Von dem Social-Club bei unseren beiden Arbeitgebern wird jeweils eine Party verantstaltet. Diesmal ging es zuerst von Kathi’s Firma zu den „Races“, dem Addington Raceway. In den VIP Boxen wurde leckeres Buffet gereicht, während immer wieder im halben Stunden Takt die Trabrennen losgingen. Von ca. 6:30 bis 21:00 Uhr gab es dabei auch noch Bier und andere Drinks.

Obwohl wir im letzten Jahr reglich bei den Wetten versagt haben, ging diesmal unsere Taktik: „richtig tippen“ besser auf. Von 8 Tipps haben wir 6 gewonnen und insgesamt ca. $30 eingestrichen. Die Wettagentur TAB macht es zwar recht einfach, sich schnell anzumelden und Geld aufzuladen, das einlösen des Gewinns wird dafür umso schwieriger und langwierig.

Jede noch so kleine Stadt, die etwas auf sich hält, hat einen eigenen Trotting-Club und passende Rennbahn. Während es im Sommer recht schön ist, waren wir froh bei diesen eiskalten Temperaturen in der angenehmen Lounge zu sitzen. Kein Spaß für Pferd und Jockey.

 

Danach ging es zwei Wochen später zu dem Social-Club Event von Andi, Murder Mystery Dinner Theatre. Im Stil der 1960 (Kiwis lieben ihre Theme-parties) waren wir mit mehreren Gruppen dort. Nach einer kurzen Vorstellung welcher Mordfall heute gelöst werden musste, ging es mit der alten Tram eine halbe Stunde durch ein Geisterdorf um den Tatort zu finden, während um uns herum immer wieder Zombies, Mörder, gebrechliche Mütterchen und der Sensemann auftauchen und versuchten, uns zu erschrecken. Es ist ihnen mit einigen auch sehr gut gelungen!
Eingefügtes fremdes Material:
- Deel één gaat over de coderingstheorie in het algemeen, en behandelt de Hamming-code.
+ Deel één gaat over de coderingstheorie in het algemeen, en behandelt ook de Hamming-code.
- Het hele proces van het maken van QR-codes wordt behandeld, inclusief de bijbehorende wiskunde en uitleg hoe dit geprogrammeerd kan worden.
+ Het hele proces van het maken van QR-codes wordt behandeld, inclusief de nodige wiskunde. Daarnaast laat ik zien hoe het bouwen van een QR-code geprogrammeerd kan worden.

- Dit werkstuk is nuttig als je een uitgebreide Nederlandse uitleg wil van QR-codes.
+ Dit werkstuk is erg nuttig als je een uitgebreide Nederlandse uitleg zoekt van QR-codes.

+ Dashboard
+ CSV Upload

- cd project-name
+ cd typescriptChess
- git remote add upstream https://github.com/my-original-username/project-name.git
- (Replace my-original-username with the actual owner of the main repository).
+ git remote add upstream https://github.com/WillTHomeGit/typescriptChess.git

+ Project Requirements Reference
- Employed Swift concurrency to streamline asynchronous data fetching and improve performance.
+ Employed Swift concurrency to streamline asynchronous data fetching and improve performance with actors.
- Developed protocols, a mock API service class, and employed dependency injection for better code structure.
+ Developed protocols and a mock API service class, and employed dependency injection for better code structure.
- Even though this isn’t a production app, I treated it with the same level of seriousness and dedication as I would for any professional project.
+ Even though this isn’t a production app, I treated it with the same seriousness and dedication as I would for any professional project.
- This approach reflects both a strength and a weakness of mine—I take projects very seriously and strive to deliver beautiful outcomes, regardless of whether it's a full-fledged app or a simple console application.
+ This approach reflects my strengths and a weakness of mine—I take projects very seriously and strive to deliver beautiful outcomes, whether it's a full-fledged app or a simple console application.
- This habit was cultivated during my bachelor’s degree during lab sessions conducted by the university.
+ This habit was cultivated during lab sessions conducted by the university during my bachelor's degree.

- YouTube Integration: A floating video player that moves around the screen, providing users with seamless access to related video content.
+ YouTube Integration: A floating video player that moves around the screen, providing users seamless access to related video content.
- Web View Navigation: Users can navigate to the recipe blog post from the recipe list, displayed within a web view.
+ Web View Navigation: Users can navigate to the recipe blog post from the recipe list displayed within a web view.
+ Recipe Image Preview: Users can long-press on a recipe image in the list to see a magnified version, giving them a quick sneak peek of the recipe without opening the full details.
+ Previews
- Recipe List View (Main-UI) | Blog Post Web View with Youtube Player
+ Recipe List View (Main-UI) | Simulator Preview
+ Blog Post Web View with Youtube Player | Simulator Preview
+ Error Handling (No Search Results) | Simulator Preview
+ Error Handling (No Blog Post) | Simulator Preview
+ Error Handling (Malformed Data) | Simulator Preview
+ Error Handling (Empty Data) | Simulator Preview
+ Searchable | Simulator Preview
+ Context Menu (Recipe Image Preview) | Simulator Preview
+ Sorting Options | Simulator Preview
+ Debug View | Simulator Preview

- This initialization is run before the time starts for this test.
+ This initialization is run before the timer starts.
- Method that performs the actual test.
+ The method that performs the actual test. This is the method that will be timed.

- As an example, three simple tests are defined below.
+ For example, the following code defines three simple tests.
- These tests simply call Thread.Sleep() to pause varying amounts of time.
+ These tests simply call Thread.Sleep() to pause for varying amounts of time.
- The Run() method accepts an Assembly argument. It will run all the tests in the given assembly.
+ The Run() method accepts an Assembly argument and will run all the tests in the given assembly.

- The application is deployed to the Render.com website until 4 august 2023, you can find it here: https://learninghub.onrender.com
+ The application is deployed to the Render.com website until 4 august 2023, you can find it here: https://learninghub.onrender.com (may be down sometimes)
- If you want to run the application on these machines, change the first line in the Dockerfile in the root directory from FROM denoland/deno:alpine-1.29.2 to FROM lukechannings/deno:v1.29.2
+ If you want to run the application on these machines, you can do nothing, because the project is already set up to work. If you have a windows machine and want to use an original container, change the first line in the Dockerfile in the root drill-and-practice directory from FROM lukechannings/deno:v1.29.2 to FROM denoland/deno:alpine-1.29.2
IMG_2800 (1)Zurück in der Scheune gab es dann erstmal etwas zu essen. Währendessen hatten wir die Möglichkeit mit einigen Tatverdächtigen zu sprechen und heraus zu finden, wer der Mörder war, welche Mordwaffe benutzt wurde und was das Tatmotiv gewesen sein könnte. Die Tatverdächtigen mussten auch während der Show noch mehrmals auf die Bühne zum Verhör und nach und nach fügte sich das Puzzle weiter zusammen.

Alles richtig herausgefunden hatte es aber keine Gruppe, sodass die Mörderin entkommen konnte. Ja, es war die dumme blonde Geliebte, die den Direktor im Barber Shop mit einem Elektroschocker nach dem Techtelmächtel wegen ’schlechter Performance‘ umgebacht hatte.

 

 

Alles in allem waren es schöne Mid-Winter-Christmas Parties und da bald werden wir uns um das nächste Fest kümmern.